## WORK INSTRUCTIONS
Within these entries, how many lines contain the word "hidden"? Answer with the number alone.

(DATA SHOWN Opens)

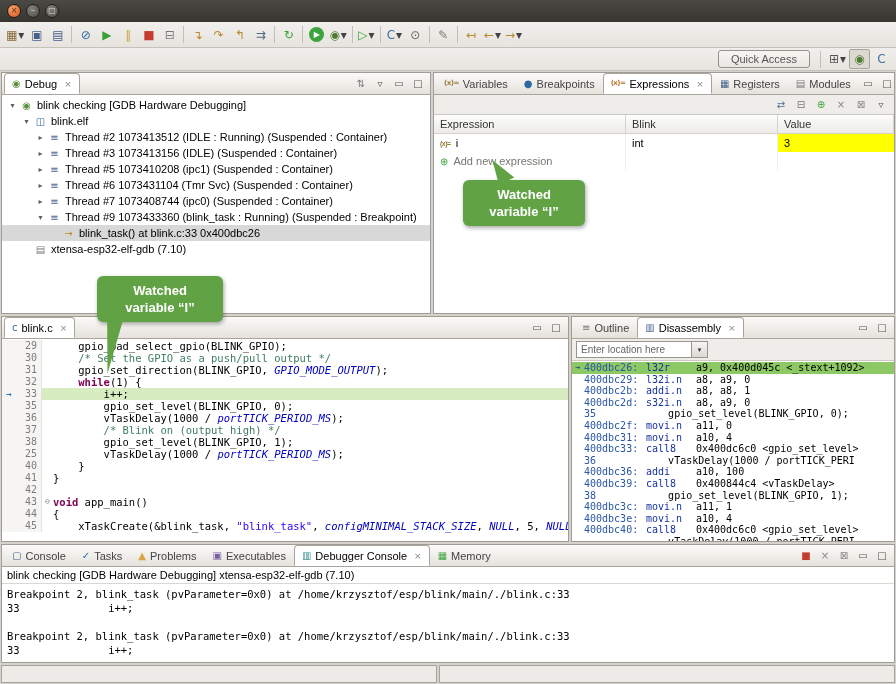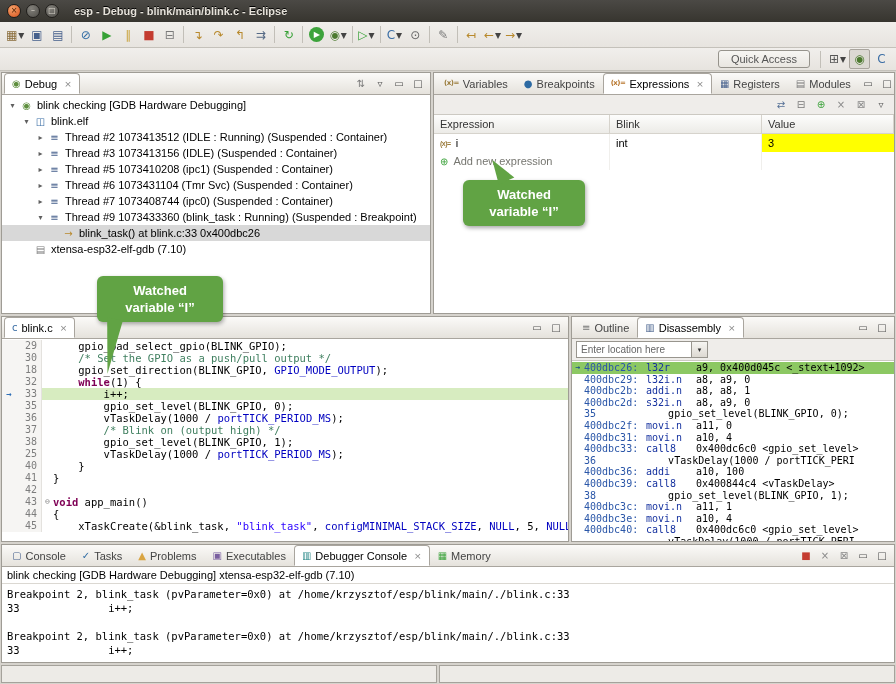--- a/index.html
+++ b/index.html
@@ -54,40 +54,40 @@
   .trow.selected{background:var(--sel,#d8d8d8)}
   .texp{width:13px;flex:none;text-align:center;font-size:8px;color:#5f5f5f}
   .ticn{width:15px;flex:none;text-align:center;font-size:10px}
   .ttxt{padding-left:3px}
 
   
   .viewbar{height:20px;flex:none;background:#efedea;border-bottom:1px solid #ccc9c2;display:flex;align-items:center;justify-content:flex-end;gap:2px;padding:0 4px}
   .etable{flex:1;background:#fff;display:flex;flex-direction:column;overflow:hidden}
   .ehead{display:flex;height:19px;flex:none;background:linear-gradient(#fdfdfc,#ecebe7);border-bottom:1px solid #d6d3cc;color:#333}
   .ehead .col{padding:3px 6px 0 6px;border-right:1px solid #d6d3cc}
-  .c1{width:176px;flex:none}.c2{width:152px;flex:none}.c3{flex:1}
+  .c1{width:192px;flex:none}.c2{width:152px;flex:none}.c3{flex:1}
   .erow{display:flex;height:18px;flex:none;align-items:stretch}
   .ecell{padding:0 6px;display:flex;align-items:center;border-right:1px solid #f0efec;overflow:hidden;white-space:nowrap}
   .xicn{font-size:7px;font-weight:bold;color:#9a7b3a;margin-right:5px;letter-spacing:-0.5px}
   .addicn{font-size:10px;color:#3da33c;margin-right:5px}
   .addlbl{color:#767670}
 
   
   .edbody{flex:1;background:#fff;overflow:hidden;font-family:"DejaVu Sans Mono",monospace;font-size:10.5px;position:relative;padding-top:1px}
   .eline{display:flex;height:12px;line-height:12px;white-space:pre}
   .lmark{width:14px;flex:none;text-align:center;font-size:9px;font-weight:bold;color:#2f6fb7;background:#f6f5f3}
   .lnum{width:26px;flex:none;text-align:right;padding-right:4px;color:#7d7d7d;background:#f6f5f3;border-right:1px solid #e4e2de;font-size:10px}
   .lfold{width:11px;flex:none;text-align:center;color:#888;font-size:8px}
   .lcode{flex:1}
   .eline.current .lcode,.eline.current .lfold{background:var(--curline,#d7ecc0)}
   .tk-p{color:#000}
   .tk-k{color:#7f0055;font-weight:bold}
   .tk-c{color:#3f7f5f}
   .tk-s{color:#2a00ff}
-  .tk-m{color:#0000c0;}
+  .tk-m{color:#0000c0;font-style:italic}
 
   
   .locbar{height:22px;flex:none;background:#efedea;border-bottom:1px solid #ccc9c2;display:flex;align-items:center;padding:0 4px}
   .locinput{width:116px;height:17px;border:1px solid #98958e;background:#fff;color:#666;font-size:10px;padding:0 4px;font-family:"Liberation Sans",sans-serif}
   .locdd{width:16px;height:17px;border:1px solid #98958e;border-left:0;background:linear-gradient(#f6f5f2,#ddd9d2);display:inline-flex;align-items:center;justify-content:center;font-size:7px;color:#333}
   .disbody{flex:1;background:#fff;overflow:hidden;font-family:"DejaVu Sans Mono",monospace;font-size:10px;padding-top:1px}
   .drow{height:11.6px;line-height:11.6px;display:flex;white-space:pre}
   .drow.current{background:var(--disline,#8cc863)}
   .dmark{width:12px;flex:none;text-align:center;font-size:8px;color:#164a8c;font-weight:bold}
   .daddr{width:62px;flex:none;color:#2a56a8}
@@ -115,21 +115,20 @@
 </style>
 </head>
 <body>
 
 <div class="screen" id="screen" style="--callout: #61a344; --curline: #d7ecc0; --disline: #8cc863; --sel: #d8d8d8;">
 
   <div class="titlebar">
     <span class="wbtn close">×</span>
     <span class="wbtn">–</span>
     <span class="wbtn">□</span>
-    <span class="wtitle">esp - Debug - blink/main/blink.c - Eclipse</span>
   </div>
 
   <div class="tbar row1" id="toolbar-main">
       <span class="tico">
         <i class="ig" style="color: rgb(138, 109, 59);">▦</i>
         <i class="dd">▾</i>
       </span>
       <span class="tico">
         <i class="ig" style="color: rgb(70, 96, 140);">▣</i>
       </span>
@@ -406,21 +405,21 @@
                 <i class="ig" style="color: rgb(85, 85, 85);">▭</i>
               </span>
               <span class="pbtn">
                 <i class="ig" style="color: rgb(85, 85, 85);">□</i>
               </span>
             </span>
         </div>
         <div class="edbody" id="editor-lines">
             <div class="eline"><span class="lmark"></span><span class="lnum">29</span><span class="lfold"></span><span class="lcode"><span class="tk-p">    gpio_pad_select_gpio(BLINK_GPIO);</span></span></div>
             <div class="eline"><span class="lmark"></span><span class="lnum">30</span><span class="lfold"></span><span class="lcode"><span class="tk-c">    /* Set the GPIO as a push/pull output */</span></span></div>
-            <div class="eline"><span class="lmark"></span><span class="lnum">18</span><span class="lfold"></span><span class="lcode"><span class="tk-p">    gpio_set_direction(BLINK_GPIO, </span><span class="tk-m">GPIO_MODE_OUTPUT</span><span class="tk-p">);</span></span></div>
+            <div class="eline"><span class="lmark"></span><span class="lnum">31</span><span class="lfold"></span><span class="lcode"><span class="tk-p">    gpio_set_direction(BLINK_GPIO, </span><span class="tk-m">GPIO_MODE_OUTPUT</span><span class="tk-p">);</span></span></div>
             <div class="eline"><span class="lmark"></span><span class="lnum">32</span><span class="lfold"></span><span class="lcode"><span class="tk-p">    </span><span class="tk-k">while</span><span class="tk-p">(1) {</span></span></div>
             <div class="eline current"><span class="lmark">→</span><span class="lnum">33</span><span class="lfold"></span><span class="lcode"><span class="tk-p">        i++;</span></span></div>
             <div class="eline"><span class="lmark"></span><span class="lnum">35</span><span class="lfold"></span><span class="lcode"><span class="tk-p">        gpio_set_level(BLINK_GPIO, 0);</span></span></div>
             <div class="eline"><span class="lmark"></span><span class="lnum">36</span><span class="lfold"></span><span class="lcode"><span class="tk-p">        vTaskDelay(1000 / </span><span class="tk-m">portTICK_PERIOD_MS</span><span class="tk-p">);</span></span></div>
             <div class="eline"><span class="lmark"></span><span class="lnum">37</span><span class="lfold"></span><span class="lcode"><span class="tk-c">        /* Blink on (output high) */</span></span></div>
             <div class="eline"><span class="lmark"></span><span class="lnum">38</span><span class="lfold"></span><span class="lcode"><span class="tk-p">        gpio_set_level(BLINK_GPIO, 1);</span></span></div>
             <div class="eline"><span class="lmark"></span><span class="lnum">25</span><span class="lfold"></span><span class="lcode"><span class="tk-p">        vTaskDelay(1000 / </span><span class="tk-m">portTICK_PERIOD_MS</span><span class="tk-p">);</span></span></div>
             <div class="eline"><span class="lmark"></span><span class="lnum">40</span><span class="lfold"></span><span class="lcode"><span class="tk-p">    }</span></span></div>
             <div class="eline"><span class="lmark"></span><span class="lnum">41</span><span class="lfold"></span><span class="lcode"><span class="tk-p">}</span></span></div>
             <div class="eline"><span class="lmark"></span><span class="lnum">42</span><span class="lfold"></span><span class="lcode"></span></div>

(DATA SHOWN Closes)

## RESPONSE TO THIS TASK
4